Which lines in the data below contain the word "none"? Copy each of them.

=== Section Start ===

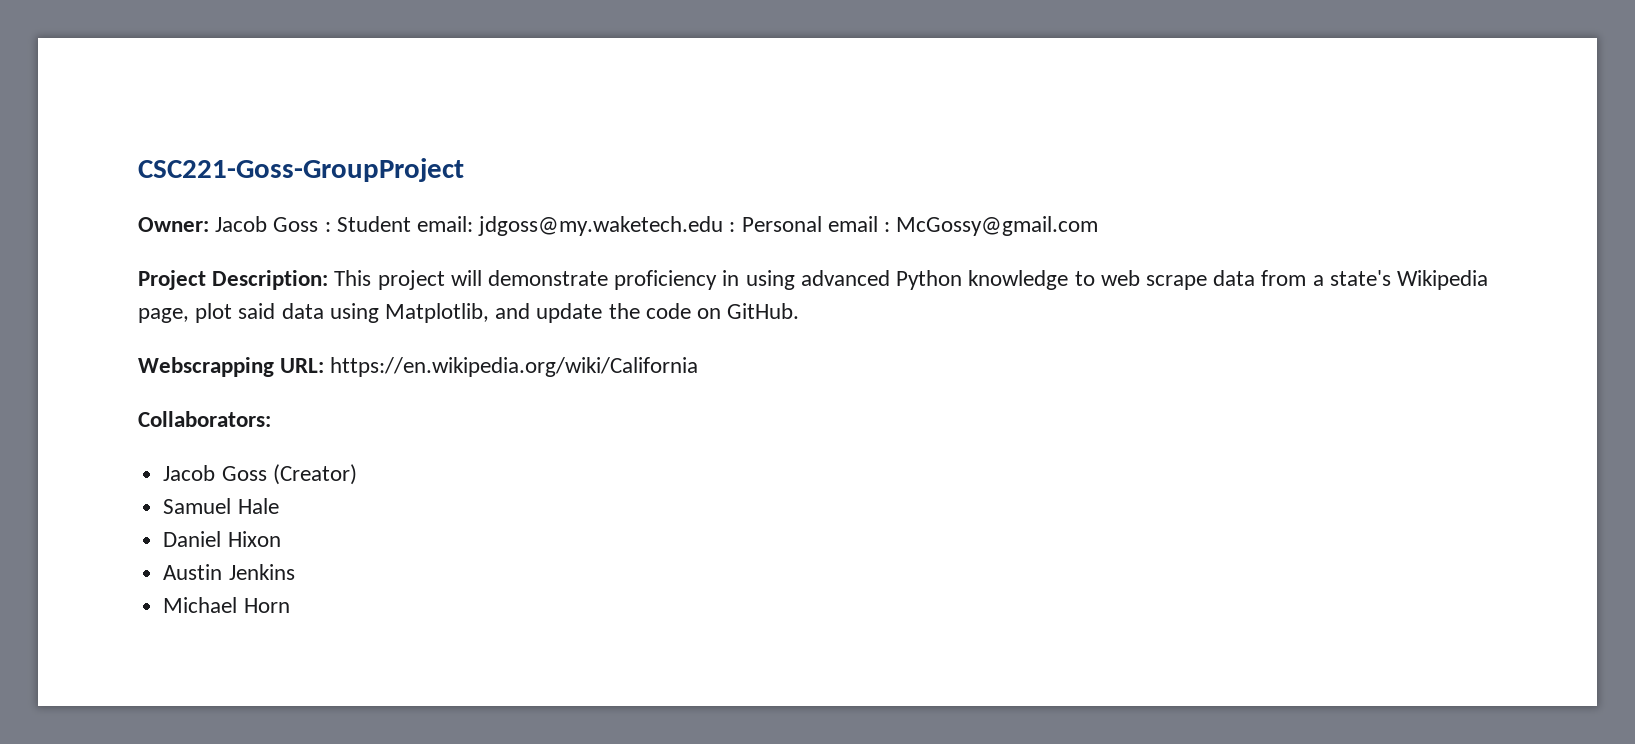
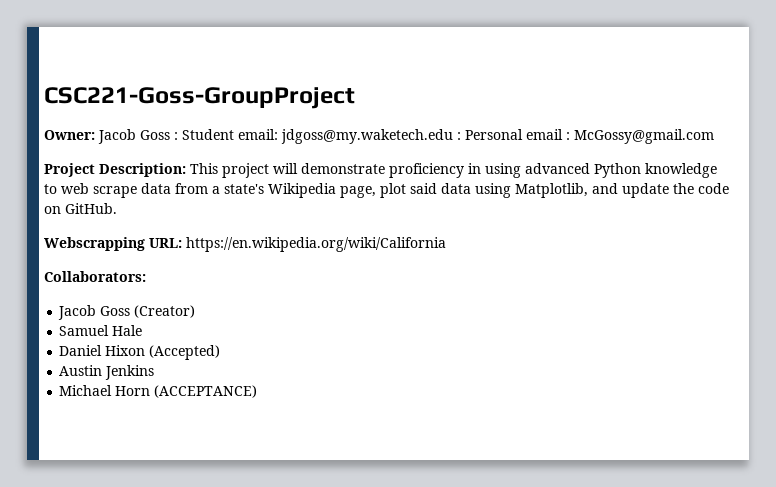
(281, 539) none -> [149,345,221,360] (Accepted)
(290, 605) none -> [154,385,258,398] (ACCEPTANCE)

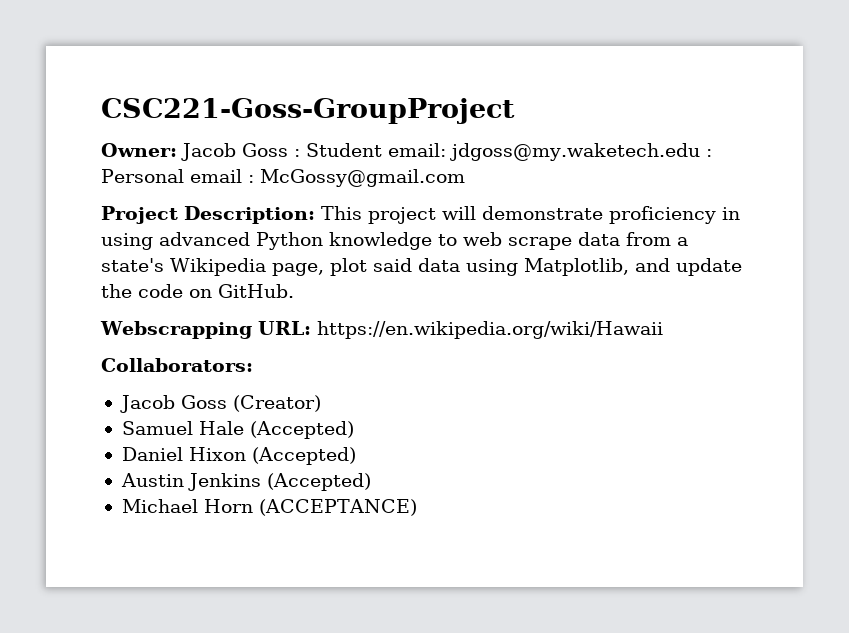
[186,237,446,252] https://en.wikipedia.org/wiki/California -> [316,321,663,339] https://en.wikipedia.org/wiki/Hawaii
(143, 330) none -> [249,421,354,439] (Accepted)
(155, 372) none -> [266,473,371,491] (Accepted)

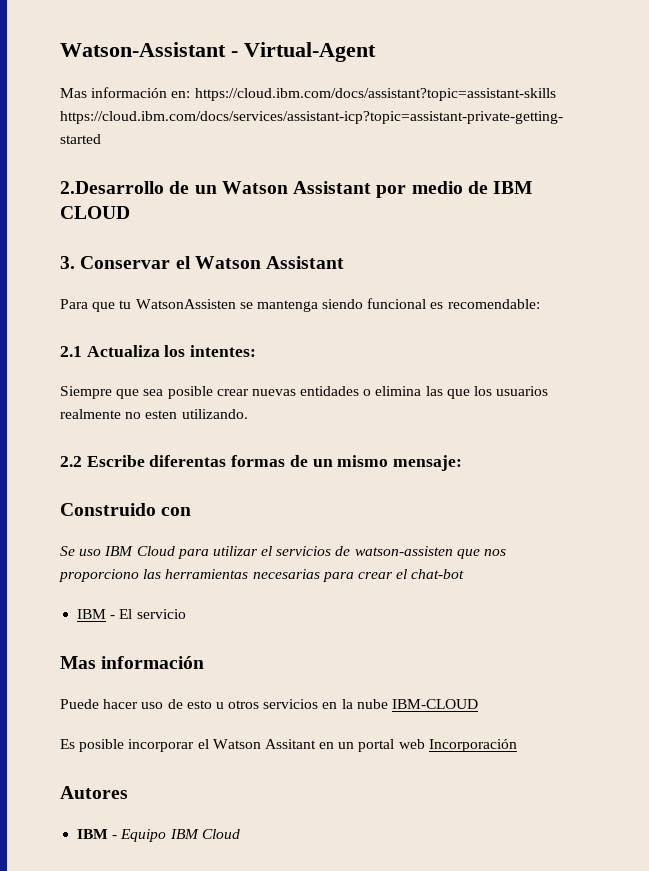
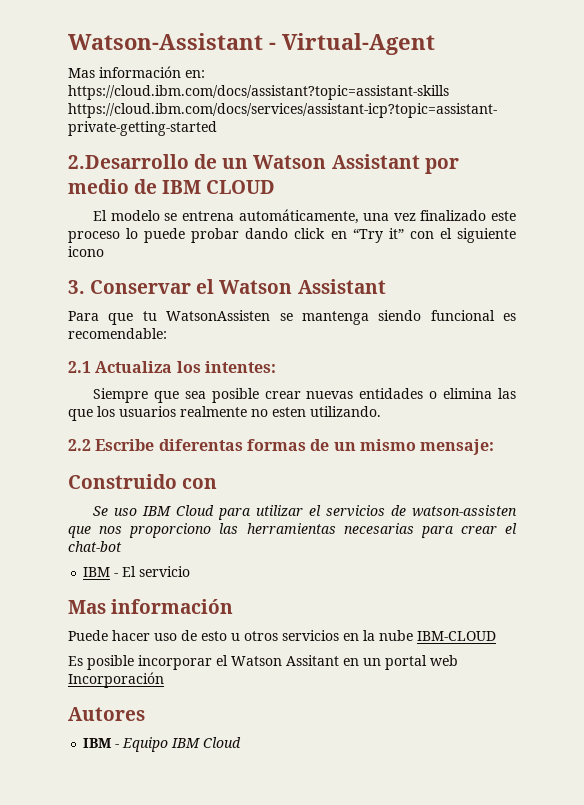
(130, 212) none -> [93,209,516,224] [68,228,516,243] [68,246,104,257] // El modelo se entrena automáticamente, una vez finalizado este proceso lo puede probar dando click en “Try it” con el siguiente icono

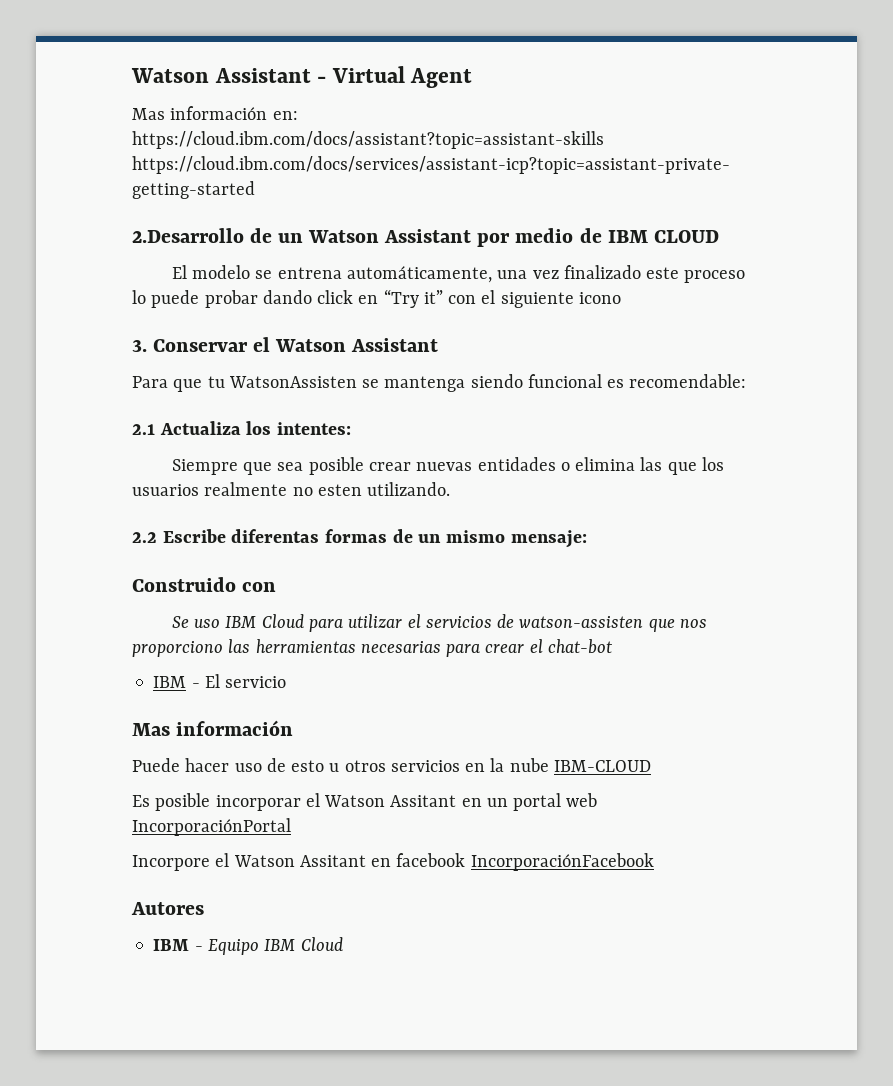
[68,33,435,55] Watson-Assistant - Virtual-Agent -> [131,66,473,88] Watson Assistant - Virtual Agent
[68,672,164,688] Incorporación -> [132,818,291,836] [132,853,654,871] IncorporaciónPortal // Incorpore el Watson Assitant en facebook IncorporaciónFacebook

=== Section End ===

# [Result of this exercise]
(281, 539) none -> [149,345,221,360] (Accepted)
(290, 605) none -> [154,385,258,398] (ACCEPTANCE)
(143, 330) none -> [249,421,354,439] (Accepted)
(155, 372) none -> [266,473,371,491] (Accepted)
(130, 212) none -> [93,209,516,224] [68,228,516,243] [68,246,104,257] // El modelo se entrena automáticamente, una vez finalizado este proceso lo puede probar dando click en “Try it” con el siguiente icono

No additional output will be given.